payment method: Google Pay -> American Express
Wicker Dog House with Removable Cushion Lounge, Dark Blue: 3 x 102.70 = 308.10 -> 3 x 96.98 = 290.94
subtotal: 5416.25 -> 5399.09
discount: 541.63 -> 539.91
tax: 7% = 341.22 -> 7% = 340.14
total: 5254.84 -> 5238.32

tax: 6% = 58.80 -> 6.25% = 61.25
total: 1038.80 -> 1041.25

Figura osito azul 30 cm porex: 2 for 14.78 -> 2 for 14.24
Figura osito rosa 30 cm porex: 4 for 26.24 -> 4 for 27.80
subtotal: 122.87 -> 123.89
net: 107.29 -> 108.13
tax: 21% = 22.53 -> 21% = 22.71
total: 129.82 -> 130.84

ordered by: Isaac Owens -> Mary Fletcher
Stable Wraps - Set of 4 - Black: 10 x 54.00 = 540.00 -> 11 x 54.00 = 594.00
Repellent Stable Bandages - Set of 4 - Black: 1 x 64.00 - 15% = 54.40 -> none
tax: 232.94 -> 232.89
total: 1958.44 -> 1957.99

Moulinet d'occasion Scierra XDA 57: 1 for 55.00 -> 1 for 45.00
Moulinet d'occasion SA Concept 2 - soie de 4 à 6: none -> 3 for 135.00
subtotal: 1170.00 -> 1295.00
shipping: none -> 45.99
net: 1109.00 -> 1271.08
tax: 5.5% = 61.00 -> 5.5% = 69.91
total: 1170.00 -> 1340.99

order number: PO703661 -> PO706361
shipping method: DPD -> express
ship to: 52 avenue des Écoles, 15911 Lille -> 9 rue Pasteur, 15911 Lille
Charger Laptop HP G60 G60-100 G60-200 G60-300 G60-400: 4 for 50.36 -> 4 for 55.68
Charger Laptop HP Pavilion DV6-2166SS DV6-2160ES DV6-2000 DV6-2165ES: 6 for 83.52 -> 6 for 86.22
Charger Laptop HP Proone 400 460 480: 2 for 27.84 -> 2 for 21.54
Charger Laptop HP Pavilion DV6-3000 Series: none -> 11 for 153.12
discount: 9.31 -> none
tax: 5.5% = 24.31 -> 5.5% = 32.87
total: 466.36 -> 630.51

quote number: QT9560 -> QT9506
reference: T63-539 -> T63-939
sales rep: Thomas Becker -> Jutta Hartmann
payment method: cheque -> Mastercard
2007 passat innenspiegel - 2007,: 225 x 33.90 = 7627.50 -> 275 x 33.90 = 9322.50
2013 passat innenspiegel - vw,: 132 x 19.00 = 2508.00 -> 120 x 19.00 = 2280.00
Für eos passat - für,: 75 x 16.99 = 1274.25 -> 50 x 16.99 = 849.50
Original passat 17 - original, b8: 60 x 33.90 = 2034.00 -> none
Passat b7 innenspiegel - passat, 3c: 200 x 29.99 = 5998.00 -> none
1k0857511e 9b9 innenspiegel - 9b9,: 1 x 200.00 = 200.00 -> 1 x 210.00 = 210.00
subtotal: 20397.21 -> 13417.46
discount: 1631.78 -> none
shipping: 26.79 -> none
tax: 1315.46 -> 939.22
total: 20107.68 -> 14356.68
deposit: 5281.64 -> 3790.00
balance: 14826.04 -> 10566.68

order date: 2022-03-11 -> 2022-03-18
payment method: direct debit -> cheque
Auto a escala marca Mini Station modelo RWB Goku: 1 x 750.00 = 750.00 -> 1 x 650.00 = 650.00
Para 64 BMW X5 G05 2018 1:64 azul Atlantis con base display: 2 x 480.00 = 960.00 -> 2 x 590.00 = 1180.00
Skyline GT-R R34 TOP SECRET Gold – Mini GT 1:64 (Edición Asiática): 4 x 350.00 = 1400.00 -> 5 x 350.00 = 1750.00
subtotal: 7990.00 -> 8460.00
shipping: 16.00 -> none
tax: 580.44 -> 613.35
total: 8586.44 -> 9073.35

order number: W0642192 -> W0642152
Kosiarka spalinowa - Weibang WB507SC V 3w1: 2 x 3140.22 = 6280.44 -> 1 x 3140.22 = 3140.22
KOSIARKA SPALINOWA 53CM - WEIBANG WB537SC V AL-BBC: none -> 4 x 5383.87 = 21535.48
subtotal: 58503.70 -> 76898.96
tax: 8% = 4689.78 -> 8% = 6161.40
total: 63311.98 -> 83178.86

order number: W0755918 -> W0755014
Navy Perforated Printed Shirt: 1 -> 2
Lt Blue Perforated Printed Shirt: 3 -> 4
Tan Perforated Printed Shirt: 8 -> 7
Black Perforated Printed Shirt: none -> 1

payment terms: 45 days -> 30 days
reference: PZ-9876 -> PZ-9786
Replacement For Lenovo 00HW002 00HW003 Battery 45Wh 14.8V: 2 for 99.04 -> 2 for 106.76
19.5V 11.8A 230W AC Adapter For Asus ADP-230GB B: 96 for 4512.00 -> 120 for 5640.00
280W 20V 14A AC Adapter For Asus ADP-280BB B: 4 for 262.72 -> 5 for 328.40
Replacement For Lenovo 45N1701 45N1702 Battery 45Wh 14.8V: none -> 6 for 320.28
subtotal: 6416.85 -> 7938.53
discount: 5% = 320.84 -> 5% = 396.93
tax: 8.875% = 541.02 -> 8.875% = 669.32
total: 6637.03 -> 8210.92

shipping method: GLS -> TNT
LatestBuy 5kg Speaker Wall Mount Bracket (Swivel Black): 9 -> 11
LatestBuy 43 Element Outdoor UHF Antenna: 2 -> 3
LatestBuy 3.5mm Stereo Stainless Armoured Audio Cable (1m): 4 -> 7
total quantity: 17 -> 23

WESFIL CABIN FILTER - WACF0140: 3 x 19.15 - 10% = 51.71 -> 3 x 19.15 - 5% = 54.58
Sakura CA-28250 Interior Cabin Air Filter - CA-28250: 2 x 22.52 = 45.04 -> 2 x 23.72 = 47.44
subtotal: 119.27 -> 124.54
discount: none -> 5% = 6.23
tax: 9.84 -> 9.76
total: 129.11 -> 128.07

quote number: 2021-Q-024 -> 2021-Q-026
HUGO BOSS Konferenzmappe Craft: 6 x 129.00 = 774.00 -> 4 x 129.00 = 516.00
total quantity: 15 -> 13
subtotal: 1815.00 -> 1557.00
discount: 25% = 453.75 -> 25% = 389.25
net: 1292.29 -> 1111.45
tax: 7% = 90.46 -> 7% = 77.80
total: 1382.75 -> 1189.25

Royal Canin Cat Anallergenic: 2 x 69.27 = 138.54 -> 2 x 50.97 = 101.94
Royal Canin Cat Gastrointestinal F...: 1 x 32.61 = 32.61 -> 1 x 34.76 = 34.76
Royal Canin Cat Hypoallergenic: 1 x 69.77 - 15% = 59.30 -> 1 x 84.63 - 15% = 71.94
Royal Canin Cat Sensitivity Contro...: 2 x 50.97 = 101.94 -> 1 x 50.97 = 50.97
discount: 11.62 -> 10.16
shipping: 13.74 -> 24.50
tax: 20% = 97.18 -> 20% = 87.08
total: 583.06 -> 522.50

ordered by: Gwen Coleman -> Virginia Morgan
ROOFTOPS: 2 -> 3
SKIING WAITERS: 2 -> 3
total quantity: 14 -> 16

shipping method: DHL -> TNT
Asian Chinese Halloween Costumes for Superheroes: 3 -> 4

Your instructions
Write out, word for word, the line containing "Royal Canin Cat Anallergenic: 2" and every line after it to the end of the data above.

Response for this exercise
Royal Canin Cat Anallergenic: 2 x 69.27 = 138.54 -> 2 x 50.97 = 101.94
Royal Canin Cat Gastrointestinal F...: 1 x 32.61 = 32.61 -> 1 x 34.76 = 34.76
Royal Canin Cat Hypoallergenic: 1 x 69.77 - 15% = 59.30 -> 1 x 84.63 - 15% = 71.94
Royal Canin Cat Sensitivity Contro...: 2 x 50.97 = 101.94 -> 1 x 50.97 = 50.97
discount: 11.62 -> 10.16
shipping: 13.74 -> 24.50
tax: 20% = 97.18 -> 20% = 87.08
total: 583.06 -> 522.50

ordered by: Gwen Coleman -> Virginia Morgan
ROOFTOPS: 2 -> 3
SKIING WAITERS: 2 -> 3
total quantity: 14 -> 16

shipping method: DHL -> TNT
Asian Chinese Halloween Costumes for Superheroes: 3 -> 4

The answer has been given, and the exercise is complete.